Archives d’Internet : Papa Noël sait si tu as copié le contenu d’un site

Moi qui naïvement utilisais la Wayback Machine de Archive.org dans un objectif de recherche pour mon mémoire, j’ai récemment appris que cela pouvait également être un outil pour aller chercher des contenus de domaines expirés et les réutiliser (sans en avoir été l’auteur).  Voilà donc une petite occasion pour moi de vous parler des archives de l’Internet français enregistrés par la Bibliothèque Nationale de France.

Attention, ceci est un billet Gentil-Hat.

Dans le cadre d’une publication papier, dans l’ancien temps donc,  (Florian Marlin vit dans l’ancien temps, cela explique sa nature de Géant) lorsqu’on décide d’éditer un livre en France il faut aller voir la BNF et lui dire “bonjour monsieur BNF, j’ai publié un pavé, voici trois exemplaires” (ordonnance de Montpellier de 1537).

On appelle ça le dépôt légal. Il a notamment pour objectif de centraliser toutes les livres et de s’assurer de leur pérennité.

Dans le cadre du numérique et notamment de l’Internet, il s’est bien entendu posé la question de la publication Web. Puisque la BNF archive les journaux, les magazines… pourquoi pas les blogs et autres ? Après tout, ce sont des publications publics, par des auteurs qui ont parfois un peu travaillé sur leurs textes. Pourvu qu’il s’agit de contenus destinés à une communication au public, ils s’inscrivent dans cette optique (article L. 131-2 du Code du patrimoine).

Comment cela se passe ?

La BNF utilise le terme très poétique de robot moissonneur.

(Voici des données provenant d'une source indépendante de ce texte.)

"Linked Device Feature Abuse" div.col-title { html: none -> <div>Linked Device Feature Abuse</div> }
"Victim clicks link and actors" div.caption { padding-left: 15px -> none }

L’archive par la copie des sites est donc automatisée et pour ce faire un cadre juridique précis a été mis en place. Dans les grandes lignes, il faut savoir qu’il y a une exception faite du droit d’auteur français pour permettre cette pratique : la BNF est autorisée à copier/dupliquer les sites.

Quant à leur accès aux archives, il n’est autorisé en entier que par les personnes accréditées pour entrer dans la bibliothèque de recherche de la Bibliothèque Nationale de France. Cette accréditation peut s’obtenir sur demande à la suite d’un entretien qui justifie les motifs de votre recherche.

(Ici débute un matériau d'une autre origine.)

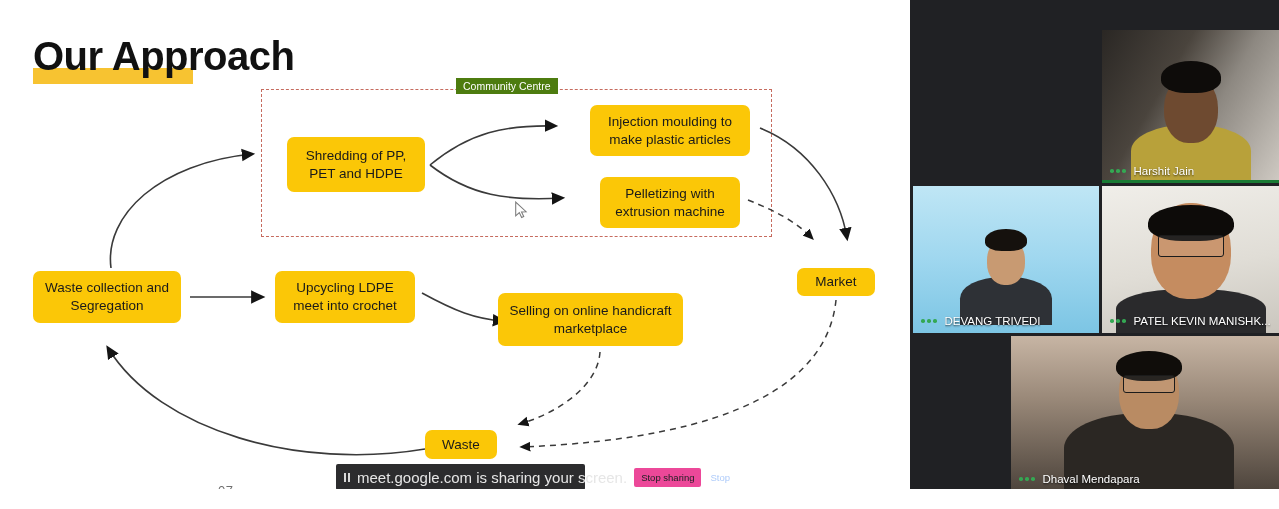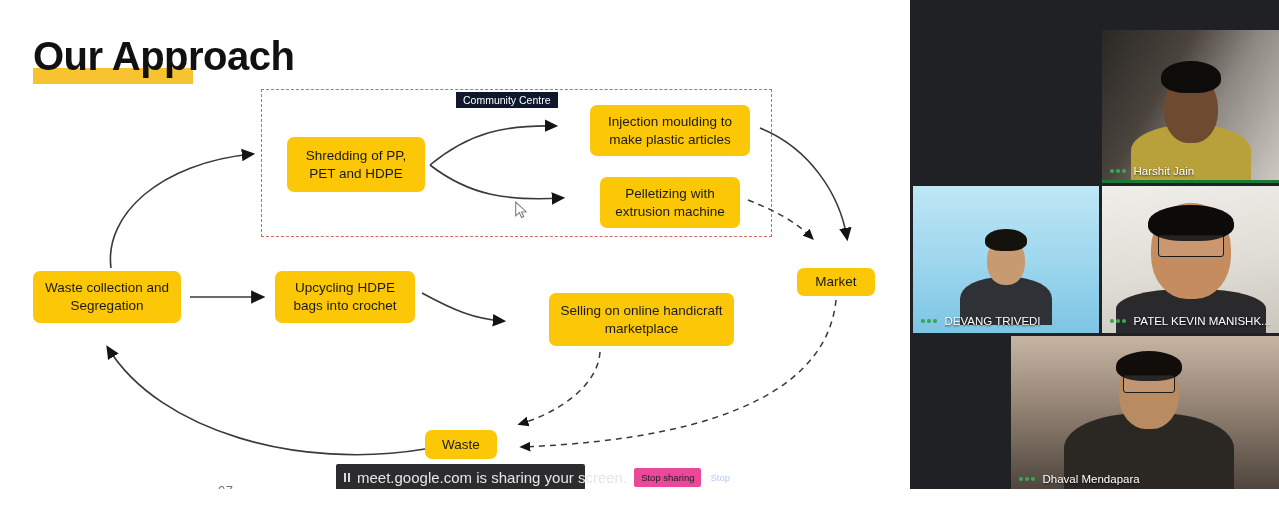"Community Centre" #community-badge { background: #0f172a -> #4d7c0f; top: 92px -> 78px }
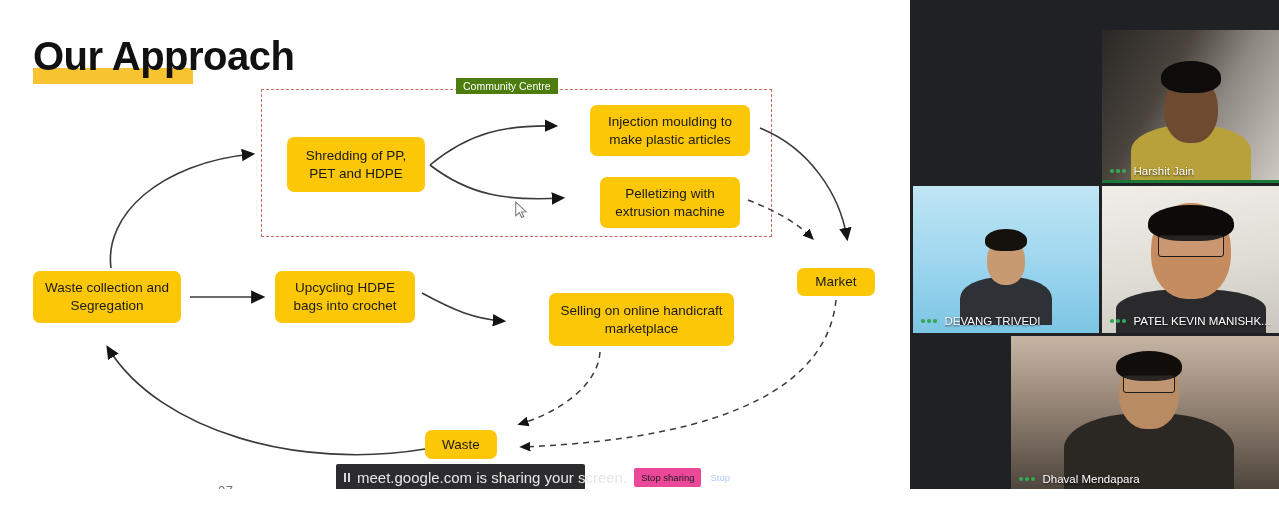"Upcycling HDPE bags into crochet" div.node { text: HDPE bags -> LDPE meet }
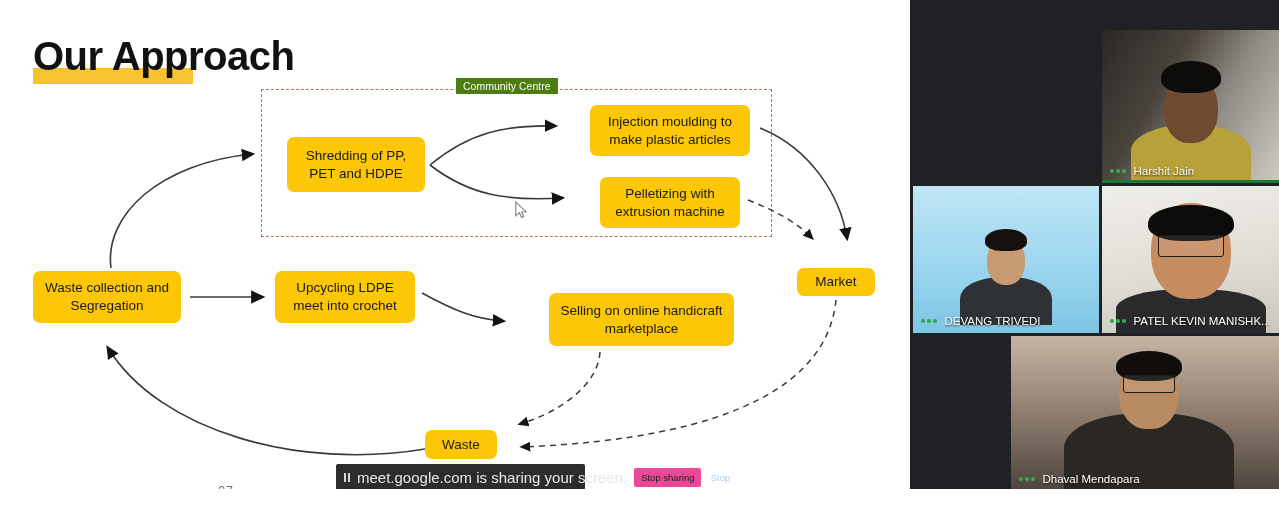"Selling on online handicraft marketplace" #node-selling { left: 549px -> 498px }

Ce n’est pas nouveau, tout le monde ne peut pas accéder à la bibliothèque de recherche. Ici cette mesure est mise en place dans l’objectif de protéger les données personnelles spécifiquement attachées aux publications numériques. Les sites en cache de la Wayback Machine, c’est un peu du gadget à côté.

Tout ne peut pas être collecté non plus, la BNF archive donc en priorité les sites du *.fr. Il y a deux types de collecte : une large, et une ciblée mis en place par les bibliothècaires pour la constitution de collections.

C’est depuis 2006 que la Bibliothèque Nationale de France a pour mission de collecter les sites du domaine français au titre du dépôt légal. Les sites sont collectés, conservés puis communiqués dans le cadre de la recherche. Aujourd’hui, les archives constitués représentent plus de 16 milliards de fichiers.

Notez que les archives datent de 1996 à aujourd’hui.

Google n’est pas la référence du monde

Il y a peu de temps, un SEO (suivez mon regard) me disait “il y a 3 médecins à Nation” en faisant une recherche sur Google. Bon, j’ai du lui expliquer la vie en lui montrant le site des Pages Jaunes. C’est pour cela que j’invite les malins à se méfier de la copie de contenus qui ne sont indéxés par Google. Et même si Google est très mauvais pour détecter la page d’origine d’un contenu dupliqué, ce n’est pas une raison.

J’ai un contenu pas à moi, il n’est plus indexés, chouette, je vais pouvoir l’utiliser pour moi ! Youhou !

Cette pratique intelligente mais particulièrement fourbe est tout de même dangereuse. C’est comme si je prenais un vieux journal de 2004, que je prenais le texte et que je publiais en mon nom car de toute façon personne ne s’en rappelle. Et bien, il y a des gens qui s’en rappelle parce que légalement, c’est archivé.

Et de toute façon, n’oublions pas l’article L111-1 du code de la propriété intellectuelle :

L’auteur d’une oeuvre de l’esprit jouit sur cette oeuvre, du seul fait de sa création, d’un droit de propriété incorporelle exclusif et opposable à tous.

Source

Petit clin d’oeil à celui qui a récemment copié en entier un de mes billets de 2010 et qui ressortait à ma place sur Google sur ce contenu (grumpf) en me disant que c’était bon pour mon référencement.